Naquele tempo, os escreventes dos Cartórios de Registro de Imóveis, assim como seus oficiais, eram dublês de escrivães e escreventes do judicial e do extrajudicial. Assim previam as Ordenações do Reino e foi assim até bem pouco tempo em São Paulo.

Valtinho Leite, escrevente de sala, funcionário do Registro de Imóveis, era um bom datilógrafo, muito atento a todos os detalhes da audiência, qualificava as partes e as testemunhas, colhia suas assinaturas, sempre sob o olhar vigilante do magistrado.

Um certo dia, viu que o juiz enrubescia à medida que folheava um processo posto sobre a mesa. O escrevente conhecia-o muito bem e sabia quando se apoquentava: suas bochechas se tornavam róseas, ofegava, os dedos tamborilavam nervosamente sobre o vidro posto sobre a bandeira do Estado de São Paulo e a imagem de São Judas Tadeu. Depois de folhear os autos, disse, pigarreando e apagando o cigarro no cinzeiro de cristal:

– Como pode, Senhor Valtinho, como pode o advogado do autor distribuir a ação e ao mesmo tempo contestá-la em nome do réu?

Era uma ação de despejo por falta de pagamento. Valtinho conhecia o advogado, um homem de boa índole, pai de família, advogado conhecido e respeitado na comarca. Terá se equivocado? Decidiu interceder. Saiu da sala de audiências e foi ao encontro do advogado. Disse-lhe que deveria apresentar-se perante o juiz para se desculpar. Alegaria acúmulo de serviço, equívoco no peticionamento e coisa e tal. “O homem é brabo”, advertiu.

Assim combinaram e no dia seguinte foram ter à presença do magistrado. Valtinho pediu licença e introduziu o advogado, que logo tomou a palavra:

– Excelência, foi culpa do excesso de trabalho. O locador é amigo pessoal de longa data. Somos confrades no Círculo do Pensamento Esotérico. Já o inquilino é meu contraparente e, sabe como é, Doutor, não se pode negar um pedido da minha mulher… Tossiu, coçou a ponta do nariz.

O Juiz observava os dois atentamente. Valtinho sentou-se num canto da sala e fingia mexer na caixa de papel-carbono, o causídico suava, parecia sufocar com a gravata que ajeitava nervosamente.

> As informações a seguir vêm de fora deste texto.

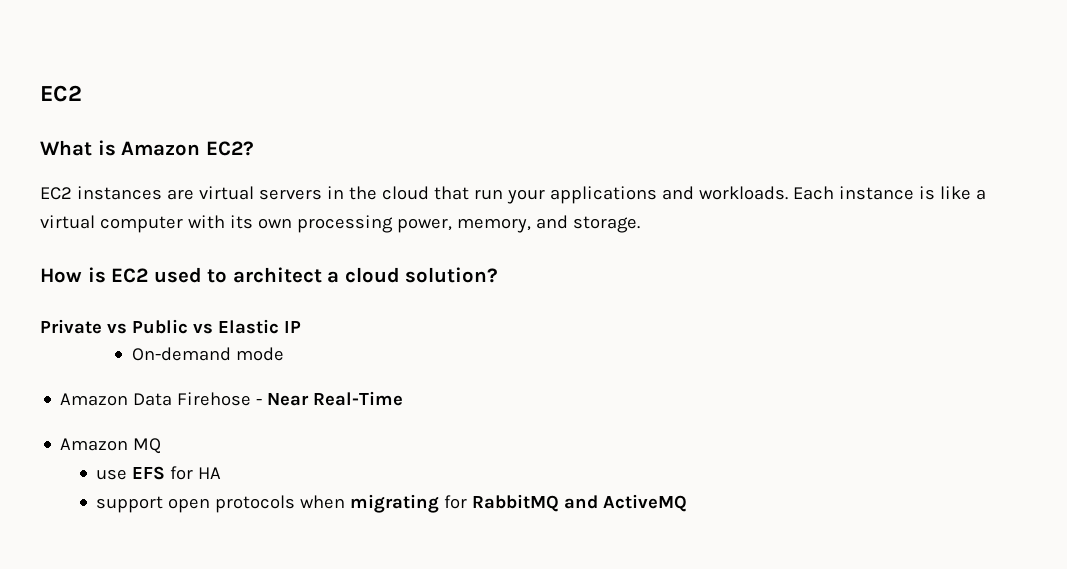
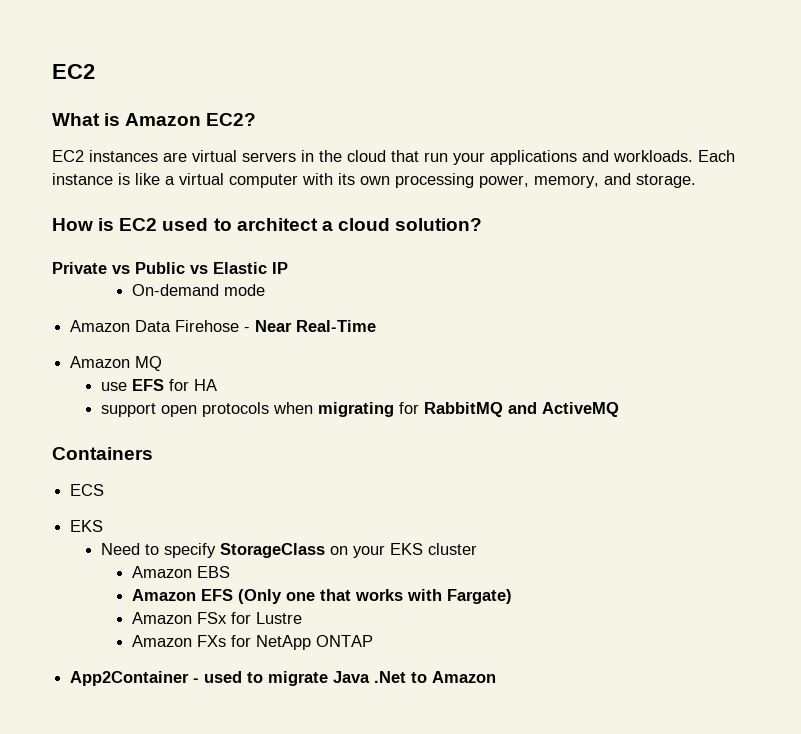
+ Containers
+ ECS
+ EKS
+ Need to specify StorageClass on your EKS cluster
+ Amazon EBS
+ Amazon EFS (Only one that works with Fargate)
+ Amazon FSx for Lustre
+ Amazon FXs for NetApp ONTAP
+ App2Container - used to migrate Java .Net to Amazon

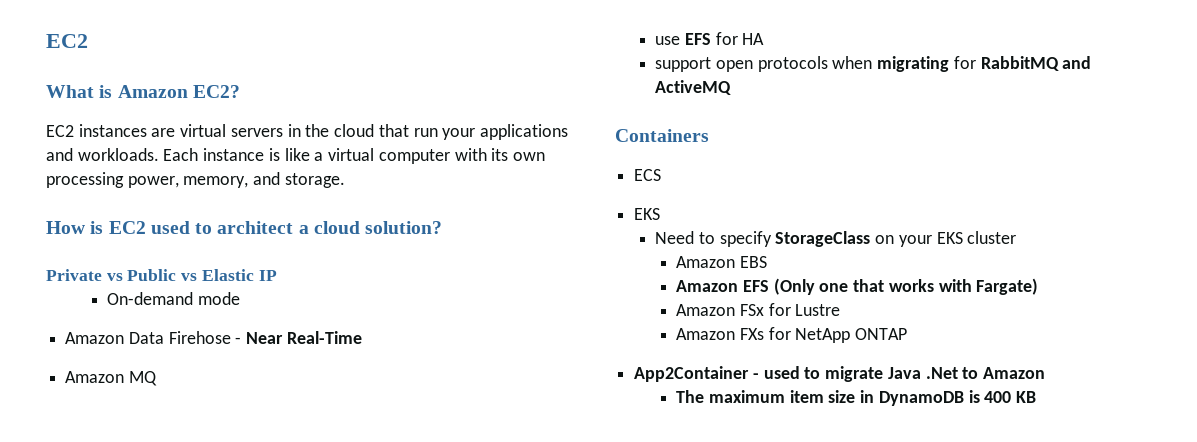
+ The maximum item size in DynamoDB is 400 KB

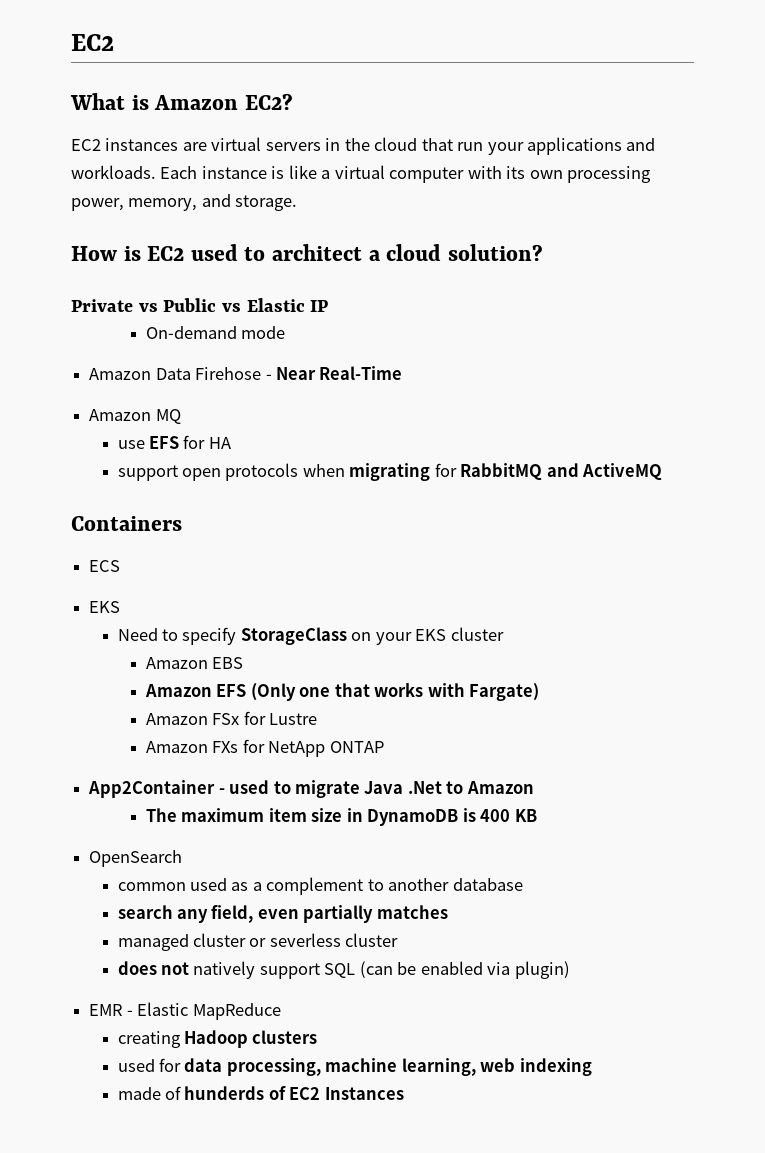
+ OpenSearch
+ common used as a complement to another database
+ search any field, even partially matches
+ managed cluster or severless cluster
+ does not natively support SQL (can be enabled via plugin)
+ EMR - Elastic MapReduce
+ creating Hadoop clusters
+ used for data processing, machine learning, web indexing
+ made of hunderds of EC2 Instances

– Pois bem, disse o magistrado depois de meditar e ponderar. Façamos o seguinte: vamos marcar uma audiência de conciliação e conhecer as razões das contrapartes, inquiri-las acerca dessa original pretensão deduzida em juízo. Dito isso, o juiz encerrou o colóquio.

O advogado percebeu que se metia numa bela enrascada e logo tratou de desistir da ação, subscrevendo uma petição datilografada às pressas na sala dos advogados. No dia seguinte, compôs-se com o autor e saldou a dívida do réu, diligenciando para que desocupasse o imóvel o mais rapidamente possível.

O magistrado promoveu-se para a comarca da Capital. Valtinho Leite recebeu o novo juiz e inaugurou nova fase no cargo de escrevente responsável pelo anexo do Júri, Menores e Corregedoria Permanente. Na corregedoria, conheceria ainda histórias dramáticas, mas algumas hilárias – como as artes de Pedro Faceto, o escrevente que virou desembargador. Um dia, manuseando a arma do crime – uma Beretta automática –, Faceto disparou no teto do cartório, fazendo desabar a estrutura de gesso e causando um início de pânico no fórum.

Deixemos este caso para a próxima certidão. Nada mais. Todo o referido é verdade e dou fé.